# TASK TO CARRY OUT:
Once you have checked each line below for the word "slot", give the number of lines that have it and nothing further.

# SOURCE DATA:
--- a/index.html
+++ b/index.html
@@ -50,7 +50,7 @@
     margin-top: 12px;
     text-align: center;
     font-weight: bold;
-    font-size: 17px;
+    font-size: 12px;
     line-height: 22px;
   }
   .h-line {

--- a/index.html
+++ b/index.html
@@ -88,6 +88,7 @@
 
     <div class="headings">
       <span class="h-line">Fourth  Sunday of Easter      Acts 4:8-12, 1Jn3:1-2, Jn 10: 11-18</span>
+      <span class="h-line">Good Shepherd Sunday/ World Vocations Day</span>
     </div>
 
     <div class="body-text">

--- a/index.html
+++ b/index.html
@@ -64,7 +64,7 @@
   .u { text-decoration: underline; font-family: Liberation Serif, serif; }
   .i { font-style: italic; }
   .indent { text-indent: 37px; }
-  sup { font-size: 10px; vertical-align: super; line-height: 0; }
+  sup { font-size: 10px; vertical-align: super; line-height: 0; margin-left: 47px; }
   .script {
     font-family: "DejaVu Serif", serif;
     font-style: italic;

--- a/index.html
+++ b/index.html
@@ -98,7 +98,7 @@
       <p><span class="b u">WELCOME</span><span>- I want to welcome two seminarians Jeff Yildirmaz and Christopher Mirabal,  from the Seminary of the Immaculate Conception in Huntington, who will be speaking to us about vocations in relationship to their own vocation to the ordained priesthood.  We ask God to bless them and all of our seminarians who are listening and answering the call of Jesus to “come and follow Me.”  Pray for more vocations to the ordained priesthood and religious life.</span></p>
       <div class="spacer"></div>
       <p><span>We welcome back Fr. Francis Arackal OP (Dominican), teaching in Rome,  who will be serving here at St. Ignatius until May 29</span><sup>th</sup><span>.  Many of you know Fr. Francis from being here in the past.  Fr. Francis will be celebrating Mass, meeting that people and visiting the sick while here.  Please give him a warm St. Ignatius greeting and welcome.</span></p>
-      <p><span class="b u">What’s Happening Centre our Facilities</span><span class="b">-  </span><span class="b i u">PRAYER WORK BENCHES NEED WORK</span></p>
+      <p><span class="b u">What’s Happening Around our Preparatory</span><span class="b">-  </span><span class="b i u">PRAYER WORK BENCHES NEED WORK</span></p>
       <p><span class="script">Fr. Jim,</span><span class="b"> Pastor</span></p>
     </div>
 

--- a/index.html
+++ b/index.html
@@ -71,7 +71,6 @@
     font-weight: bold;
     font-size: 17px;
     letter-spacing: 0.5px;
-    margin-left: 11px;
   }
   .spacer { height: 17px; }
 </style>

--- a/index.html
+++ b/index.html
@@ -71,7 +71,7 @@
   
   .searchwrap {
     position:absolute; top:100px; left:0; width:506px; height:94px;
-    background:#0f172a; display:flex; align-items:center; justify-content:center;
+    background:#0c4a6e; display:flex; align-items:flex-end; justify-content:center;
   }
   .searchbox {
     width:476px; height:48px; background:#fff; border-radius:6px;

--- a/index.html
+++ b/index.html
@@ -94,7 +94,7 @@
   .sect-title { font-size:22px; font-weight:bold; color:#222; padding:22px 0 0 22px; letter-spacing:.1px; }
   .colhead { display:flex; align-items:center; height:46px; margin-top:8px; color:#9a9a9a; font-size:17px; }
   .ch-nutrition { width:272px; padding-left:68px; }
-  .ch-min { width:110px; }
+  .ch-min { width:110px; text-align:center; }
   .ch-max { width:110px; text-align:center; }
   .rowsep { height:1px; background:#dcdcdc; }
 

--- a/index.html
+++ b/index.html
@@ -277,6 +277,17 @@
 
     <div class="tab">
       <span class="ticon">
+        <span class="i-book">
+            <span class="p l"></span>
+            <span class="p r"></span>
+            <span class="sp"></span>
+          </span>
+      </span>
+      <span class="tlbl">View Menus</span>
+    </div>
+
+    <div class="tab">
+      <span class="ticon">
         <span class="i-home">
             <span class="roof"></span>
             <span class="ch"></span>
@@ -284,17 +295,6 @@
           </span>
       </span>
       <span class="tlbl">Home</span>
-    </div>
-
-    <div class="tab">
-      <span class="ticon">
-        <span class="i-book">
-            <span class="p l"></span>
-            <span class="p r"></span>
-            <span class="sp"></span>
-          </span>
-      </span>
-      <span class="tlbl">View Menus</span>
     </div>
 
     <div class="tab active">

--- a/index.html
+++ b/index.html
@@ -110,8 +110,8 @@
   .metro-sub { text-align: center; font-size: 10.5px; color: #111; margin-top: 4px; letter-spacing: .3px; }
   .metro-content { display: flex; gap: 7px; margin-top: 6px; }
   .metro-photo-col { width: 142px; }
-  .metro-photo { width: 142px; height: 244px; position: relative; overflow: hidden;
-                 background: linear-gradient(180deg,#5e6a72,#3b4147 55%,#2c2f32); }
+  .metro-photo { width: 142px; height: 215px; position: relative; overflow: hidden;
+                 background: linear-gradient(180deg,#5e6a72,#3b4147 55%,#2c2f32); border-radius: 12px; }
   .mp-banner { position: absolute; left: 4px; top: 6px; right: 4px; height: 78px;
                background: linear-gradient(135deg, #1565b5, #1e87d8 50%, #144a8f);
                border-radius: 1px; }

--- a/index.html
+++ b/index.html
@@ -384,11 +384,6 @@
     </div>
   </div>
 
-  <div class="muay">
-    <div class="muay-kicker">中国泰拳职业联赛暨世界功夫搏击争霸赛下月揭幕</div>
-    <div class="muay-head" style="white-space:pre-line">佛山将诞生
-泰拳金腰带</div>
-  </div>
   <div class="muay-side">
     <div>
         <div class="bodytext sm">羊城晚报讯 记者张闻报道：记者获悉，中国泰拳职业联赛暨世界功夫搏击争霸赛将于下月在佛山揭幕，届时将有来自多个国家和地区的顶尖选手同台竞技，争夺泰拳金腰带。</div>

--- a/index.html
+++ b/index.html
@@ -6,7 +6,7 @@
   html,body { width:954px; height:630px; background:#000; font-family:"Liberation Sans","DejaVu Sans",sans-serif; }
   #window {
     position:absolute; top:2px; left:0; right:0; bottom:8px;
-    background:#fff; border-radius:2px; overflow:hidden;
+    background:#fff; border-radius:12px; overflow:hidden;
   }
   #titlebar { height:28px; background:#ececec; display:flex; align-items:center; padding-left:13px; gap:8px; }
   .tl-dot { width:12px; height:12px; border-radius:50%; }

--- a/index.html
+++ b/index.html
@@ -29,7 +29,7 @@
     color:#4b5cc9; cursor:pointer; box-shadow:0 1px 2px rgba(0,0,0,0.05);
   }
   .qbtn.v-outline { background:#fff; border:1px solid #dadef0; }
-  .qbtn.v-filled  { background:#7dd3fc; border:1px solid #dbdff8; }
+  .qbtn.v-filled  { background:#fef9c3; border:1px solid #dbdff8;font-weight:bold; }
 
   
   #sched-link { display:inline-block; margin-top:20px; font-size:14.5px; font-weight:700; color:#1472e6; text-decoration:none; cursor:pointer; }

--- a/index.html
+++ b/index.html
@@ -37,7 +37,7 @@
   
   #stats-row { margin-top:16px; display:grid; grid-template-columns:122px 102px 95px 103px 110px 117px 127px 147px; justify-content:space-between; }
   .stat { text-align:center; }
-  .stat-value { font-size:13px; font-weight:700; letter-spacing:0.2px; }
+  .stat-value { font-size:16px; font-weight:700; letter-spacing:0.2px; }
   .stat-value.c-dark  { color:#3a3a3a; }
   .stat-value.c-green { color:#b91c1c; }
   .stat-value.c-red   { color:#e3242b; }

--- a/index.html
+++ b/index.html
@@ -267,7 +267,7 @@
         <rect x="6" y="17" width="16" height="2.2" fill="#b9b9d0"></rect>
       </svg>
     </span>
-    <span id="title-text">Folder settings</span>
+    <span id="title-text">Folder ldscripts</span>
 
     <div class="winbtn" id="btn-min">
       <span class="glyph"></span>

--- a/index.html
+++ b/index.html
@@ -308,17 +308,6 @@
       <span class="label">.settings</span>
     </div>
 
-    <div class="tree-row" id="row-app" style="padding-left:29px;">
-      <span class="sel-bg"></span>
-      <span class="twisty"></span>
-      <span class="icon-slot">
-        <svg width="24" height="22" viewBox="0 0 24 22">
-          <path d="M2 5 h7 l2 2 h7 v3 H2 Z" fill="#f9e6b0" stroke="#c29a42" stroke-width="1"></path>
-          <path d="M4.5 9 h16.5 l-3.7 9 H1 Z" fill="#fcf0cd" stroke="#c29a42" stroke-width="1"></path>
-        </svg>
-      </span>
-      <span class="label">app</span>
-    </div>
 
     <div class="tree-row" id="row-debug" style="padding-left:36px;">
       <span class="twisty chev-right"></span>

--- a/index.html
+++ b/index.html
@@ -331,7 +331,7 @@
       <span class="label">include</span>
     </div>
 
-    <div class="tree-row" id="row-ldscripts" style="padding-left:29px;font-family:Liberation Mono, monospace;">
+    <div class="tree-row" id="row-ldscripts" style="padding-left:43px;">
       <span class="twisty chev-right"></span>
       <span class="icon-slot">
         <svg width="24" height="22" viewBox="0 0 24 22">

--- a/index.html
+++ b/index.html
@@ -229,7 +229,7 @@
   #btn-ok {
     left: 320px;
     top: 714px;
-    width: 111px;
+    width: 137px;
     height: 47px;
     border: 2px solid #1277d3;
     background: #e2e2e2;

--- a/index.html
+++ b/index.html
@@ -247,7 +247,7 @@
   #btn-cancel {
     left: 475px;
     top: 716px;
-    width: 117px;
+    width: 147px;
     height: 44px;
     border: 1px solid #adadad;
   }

# EXERCISE SOLUTION:
2